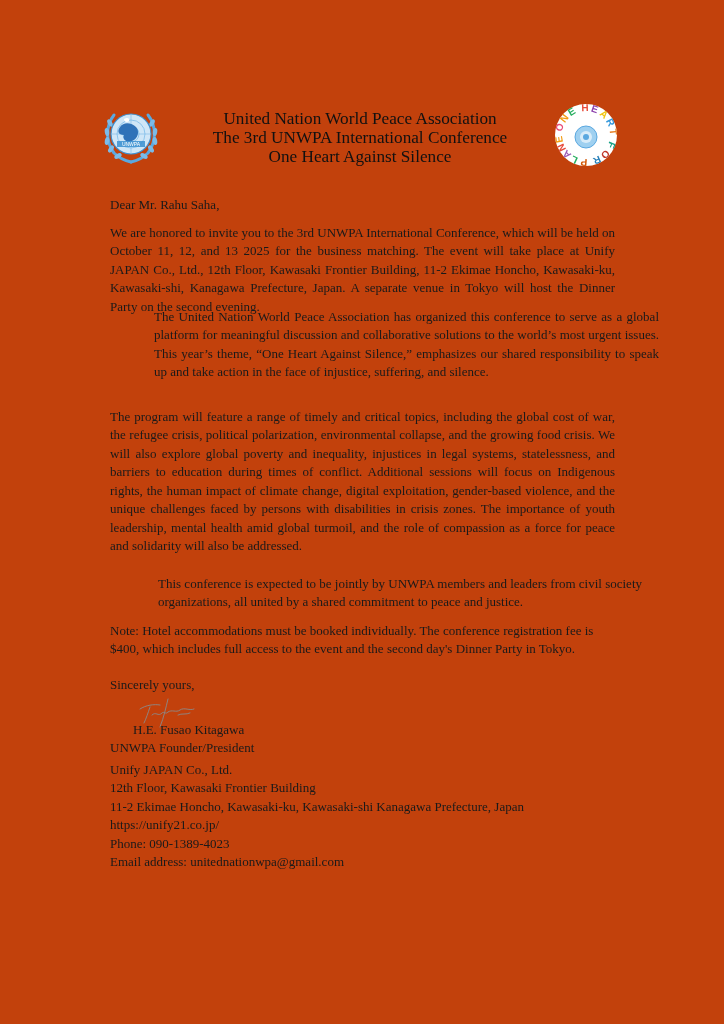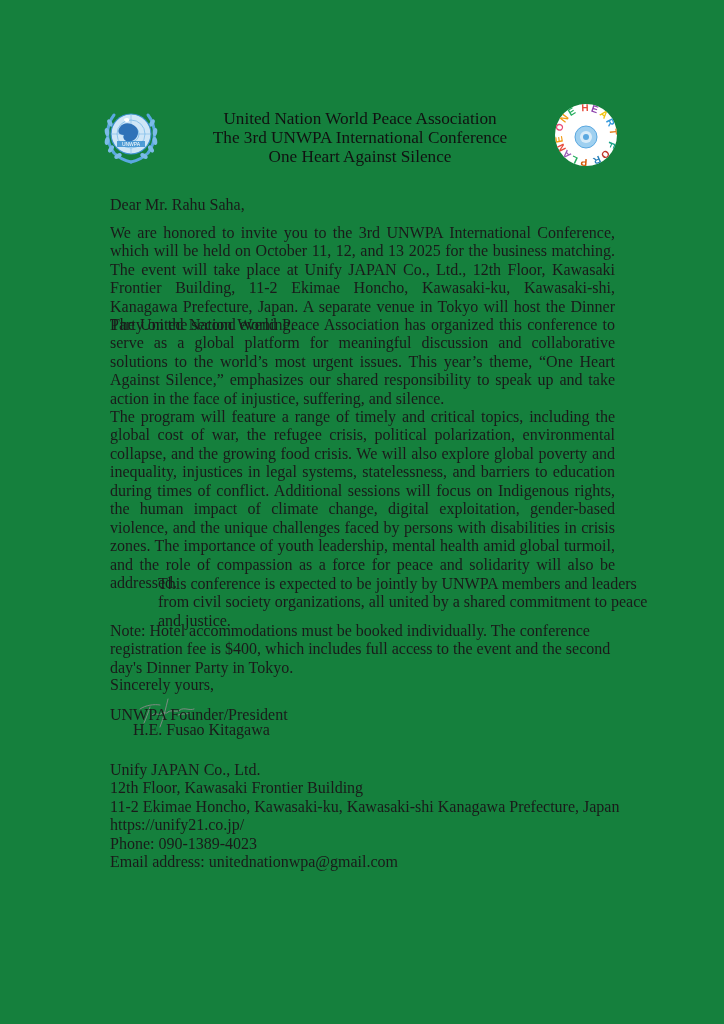--- a/index.html
+++ b/index.html
@@ -19,7 +19,7 @@
       position: absolute;
       left: 0; top: 0;
       width: 724px; height: 1024px;
-      background: #15803d;
+      background: #c2410c;
     }
     .header-title {
       position: absolute;

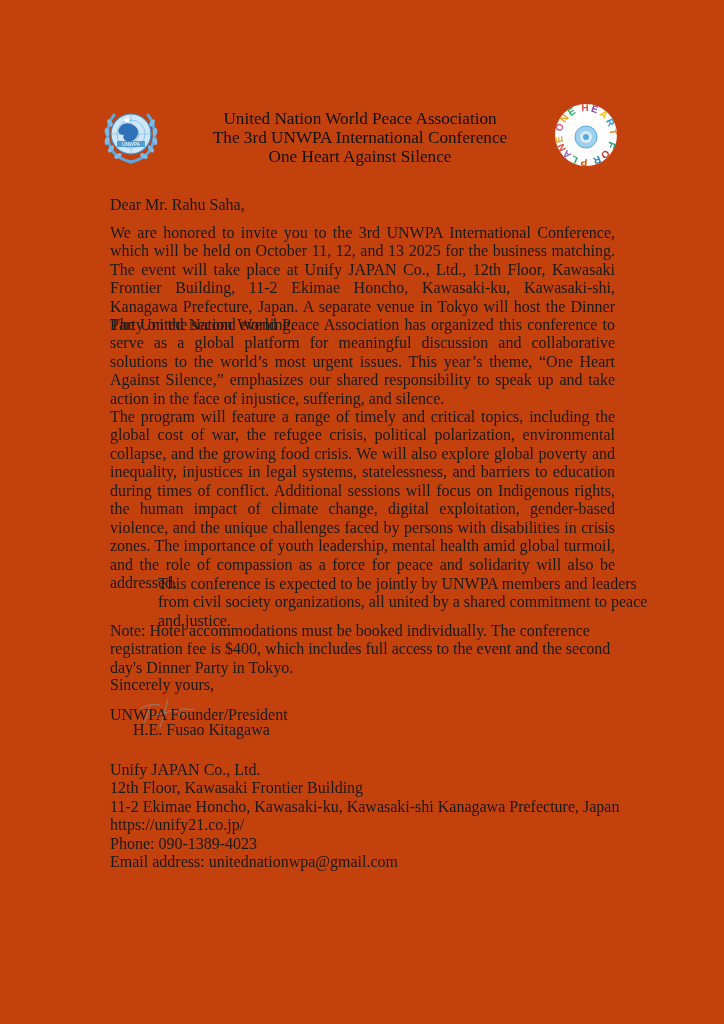--- a/index.html
+++ b/index.html
@@ -48,7 +48,7 @@
       position: absolute;
       left: 110px;
       width: 505px;
-      font-size: 16px;
+      font-size: 13px;
       line-height: 18.45px;
       text-align: justify;
       color: #1a1a1a;

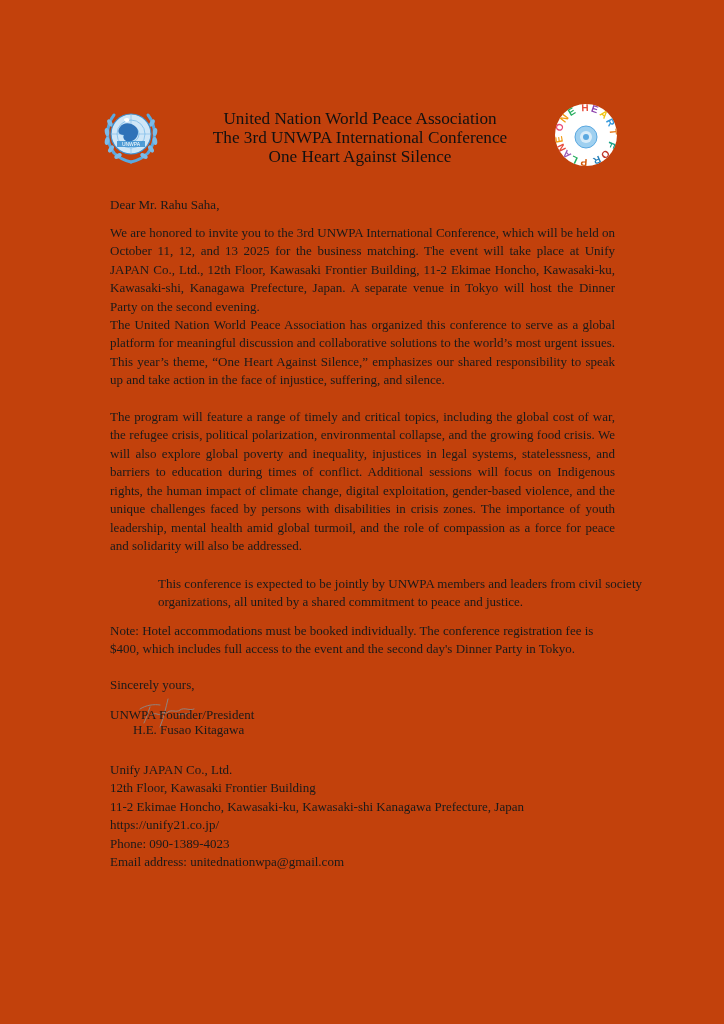--- a/index.html
+++ b/index.html
@@ -57,7 +57,7 @@
 
     .salutation { top: 196px; }
     .p1 { top: 224px; }
-    .p2 { top: 316px; }
+    .p2 { top: 308px; margin-left: 44px; }
     .p3 { top: 408px; }
     .p4 { top: 575px; margin-left: 48px; }
     .p5 { top: 622px; }

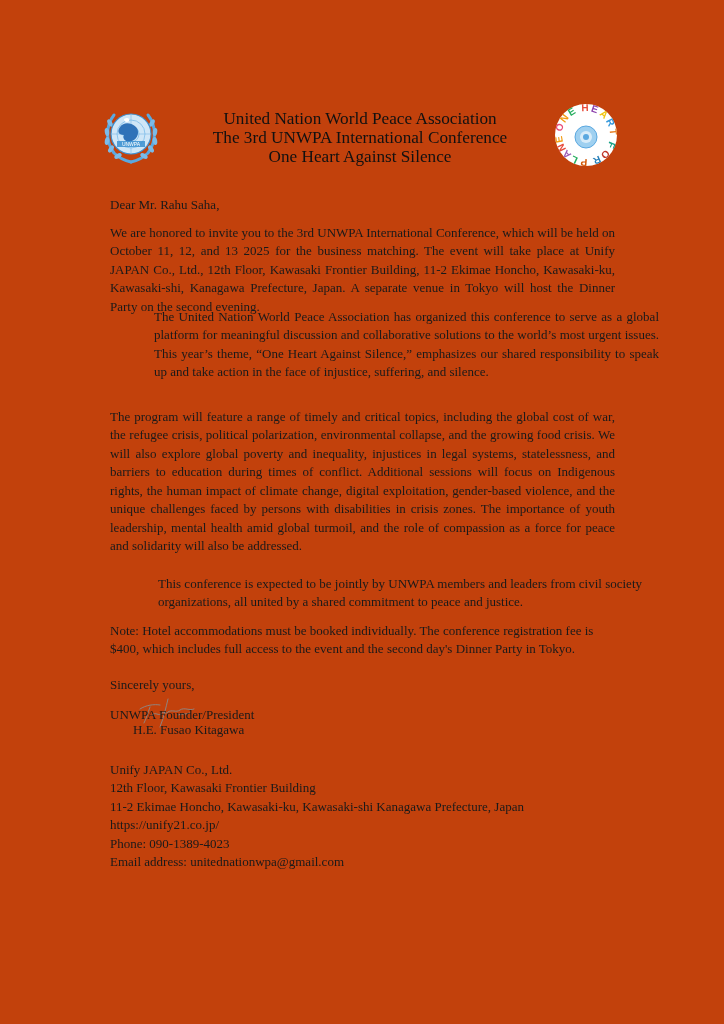--- a/index.html
+++ b/index.html
@@ -69,7 +69,7 @@
       width: 60px; height: 34px;
     }
     .sig-name { top: 721px; margin-left: 23px; }
-    .sig-title { top: 706px; }
+    .sig-title { top: 739px; }
 
     .addr { top: 761px; white-space: nowrap; }
     .addr div { height: 18.45px; }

--------------------------------------------------

## Task
Type the entries again verbatim. Drop the images.

## Output for this task
--- a/index.html
+++ b/index.html
@@ -19,7 +19,7 @@
       position: absolute;
       left: 0; top: 0;
       width: 724px; height: 1024px;
-      background: #15803d;
+      background: #c2410c;
     }
     .header-title {
       position: absolute;

--- a/index.html
+++ b/index.html
@@ -48,7 +48,7 @@
       position: absolute;
       left: 110px;
       width: 505px;
-      font-size: 16px;
+      font-size: 13px;
       line-height: 18.45px;
       text-align: justify;
       color: #1a1a1a;

--- a/index.html
+++ b/index.html
@@ -57,7 +57,7 @@
 
     .salutation { top: 196px; }
     .p1 { top: 224px; }
-    .p2 { top: 316px; }
+    .p2 { top: 308px; margin-left: 44px; }
     .p3 { top: 408px; }
     .p4 { top: 575px; margin-left: 48px; }
     .p5 { top: 622px; }

--- a/index.html
+++ b/index.html
@@ -69,7 +69,7 @@
       width: 60px; height: 34px;
     }
     .sig-name { top: 721px; margin-left: 23px; }
-    .sig-title { top: 706px; }
+    .sig-title { top: 739px; }
 
     .addr { top: 761px; white-space: nowrap; }
     .addr div { height: 18.45px; }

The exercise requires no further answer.